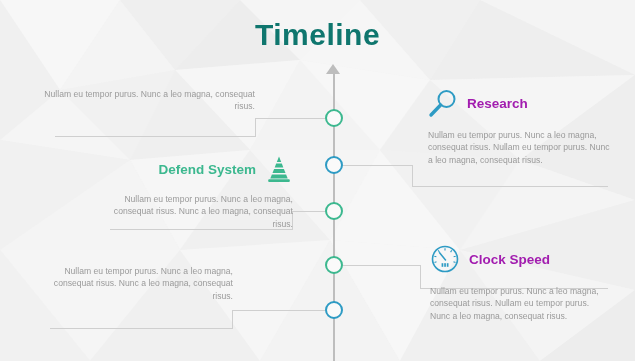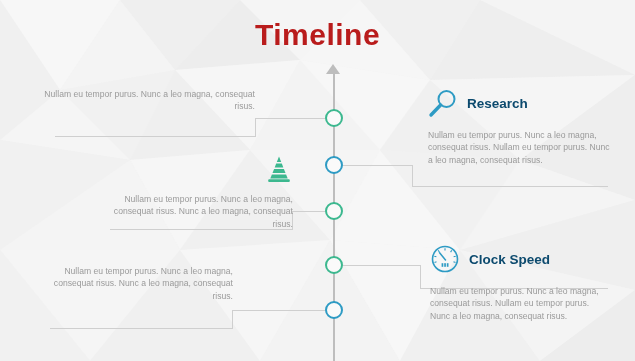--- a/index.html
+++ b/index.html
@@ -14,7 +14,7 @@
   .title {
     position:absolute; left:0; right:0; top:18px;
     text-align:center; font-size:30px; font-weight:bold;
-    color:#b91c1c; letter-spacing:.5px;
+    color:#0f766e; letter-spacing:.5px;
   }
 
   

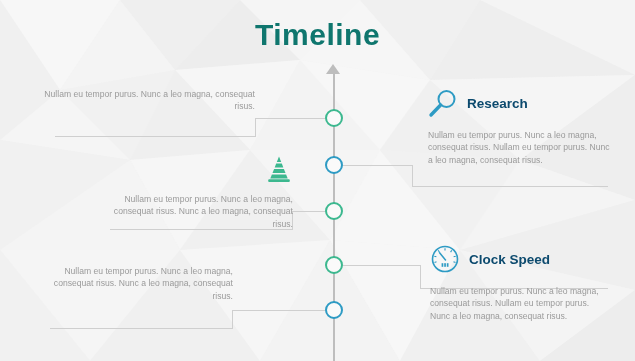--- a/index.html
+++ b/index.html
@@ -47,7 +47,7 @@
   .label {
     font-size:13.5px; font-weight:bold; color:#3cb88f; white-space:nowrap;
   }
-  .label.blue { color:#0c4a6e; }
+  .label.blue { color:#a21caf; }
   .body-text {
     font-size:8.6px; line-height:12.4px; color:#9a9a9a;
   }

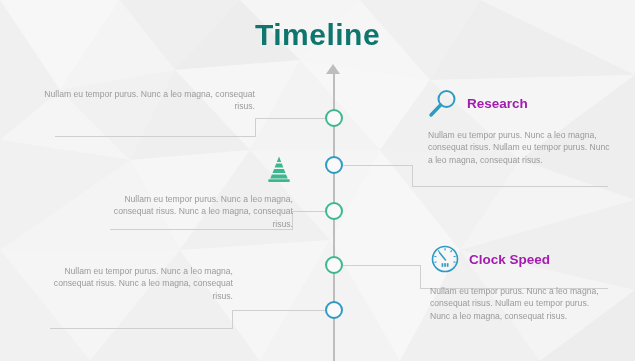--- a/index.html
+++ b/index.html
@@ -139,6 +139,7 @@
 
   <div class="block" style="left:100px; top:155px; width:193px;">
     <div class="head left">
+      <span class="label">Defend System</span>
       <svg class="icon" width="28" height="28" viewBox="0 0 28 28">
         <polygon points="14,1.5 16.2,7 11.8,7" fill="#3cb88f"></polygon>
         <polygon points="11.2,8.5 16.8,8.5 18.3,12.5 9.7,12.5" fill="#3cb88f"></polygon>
______
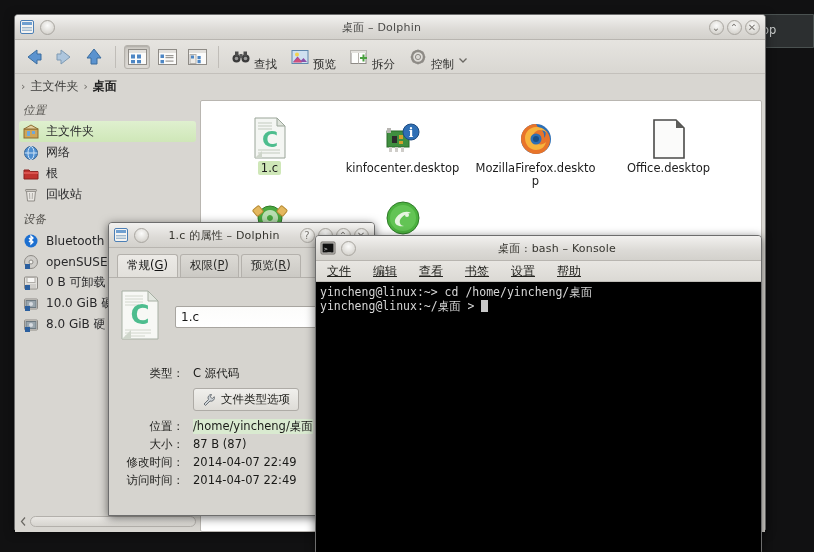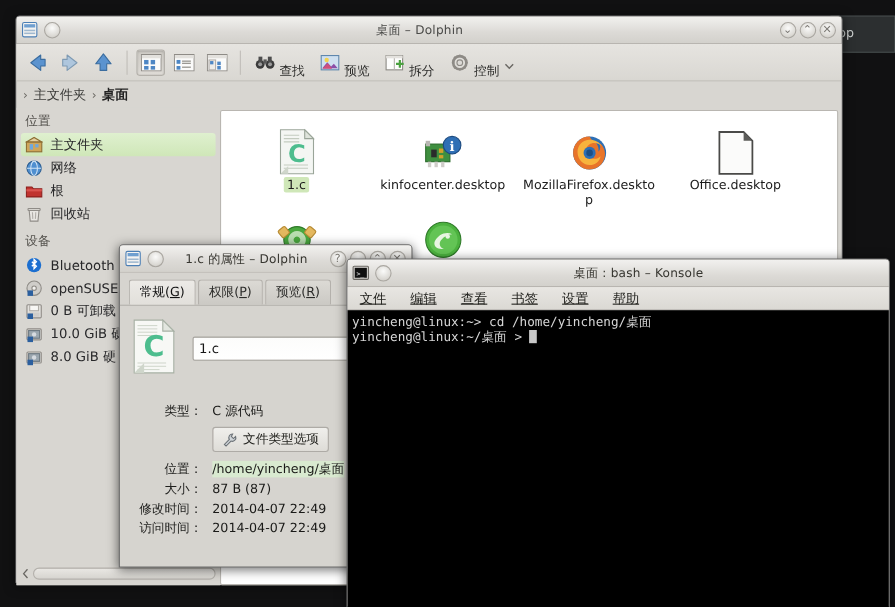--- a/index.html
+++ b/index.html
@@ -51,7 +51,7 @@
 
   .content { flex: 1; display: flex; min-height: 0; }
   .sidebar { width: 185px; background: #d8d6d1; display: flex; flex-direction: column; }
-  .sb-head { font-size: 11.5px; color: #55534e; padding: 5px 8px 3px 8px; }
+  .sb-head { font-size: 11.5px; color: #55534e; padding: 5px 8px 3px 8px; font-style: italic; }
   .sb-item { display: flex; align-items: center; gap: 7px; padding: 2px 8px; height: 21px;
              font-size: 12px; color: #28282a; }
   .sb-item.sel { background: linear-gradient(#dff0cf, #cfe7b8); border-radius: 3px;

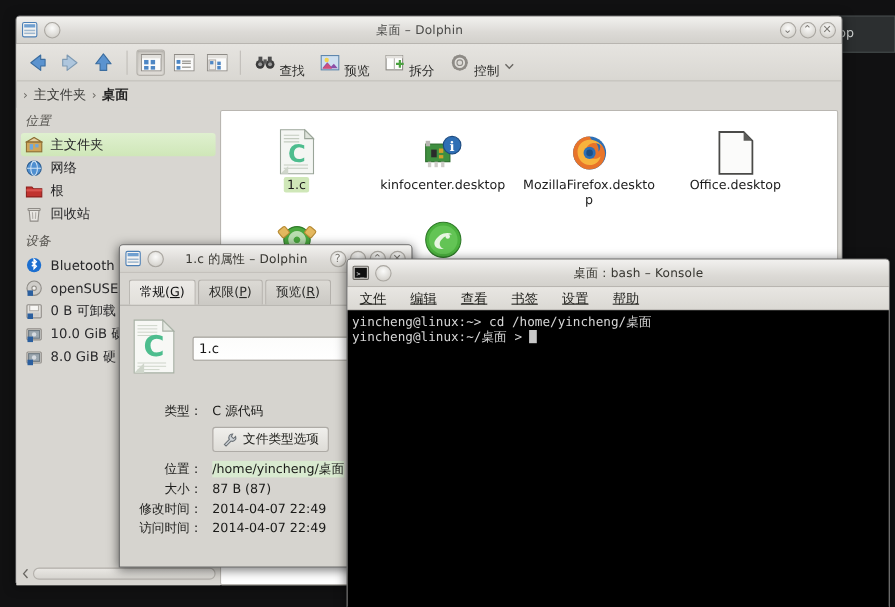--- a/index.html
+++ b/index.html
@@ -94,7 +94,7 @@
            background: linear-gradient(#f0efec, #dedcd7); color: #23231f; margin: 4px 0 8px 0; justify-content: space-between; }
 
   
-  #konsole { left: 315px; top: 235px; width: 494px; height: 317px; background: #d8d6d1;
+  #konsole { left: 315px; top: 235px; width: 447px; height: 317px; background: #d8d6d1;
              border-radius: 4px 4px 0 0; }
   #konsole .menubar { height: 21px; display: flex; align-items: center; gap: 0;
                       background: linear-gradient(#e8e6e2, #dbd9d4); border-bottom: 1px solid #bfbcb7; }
______
#### [Prompt]
Report only how many lines in the entries above contain the string "center".

#### [Your solution]
3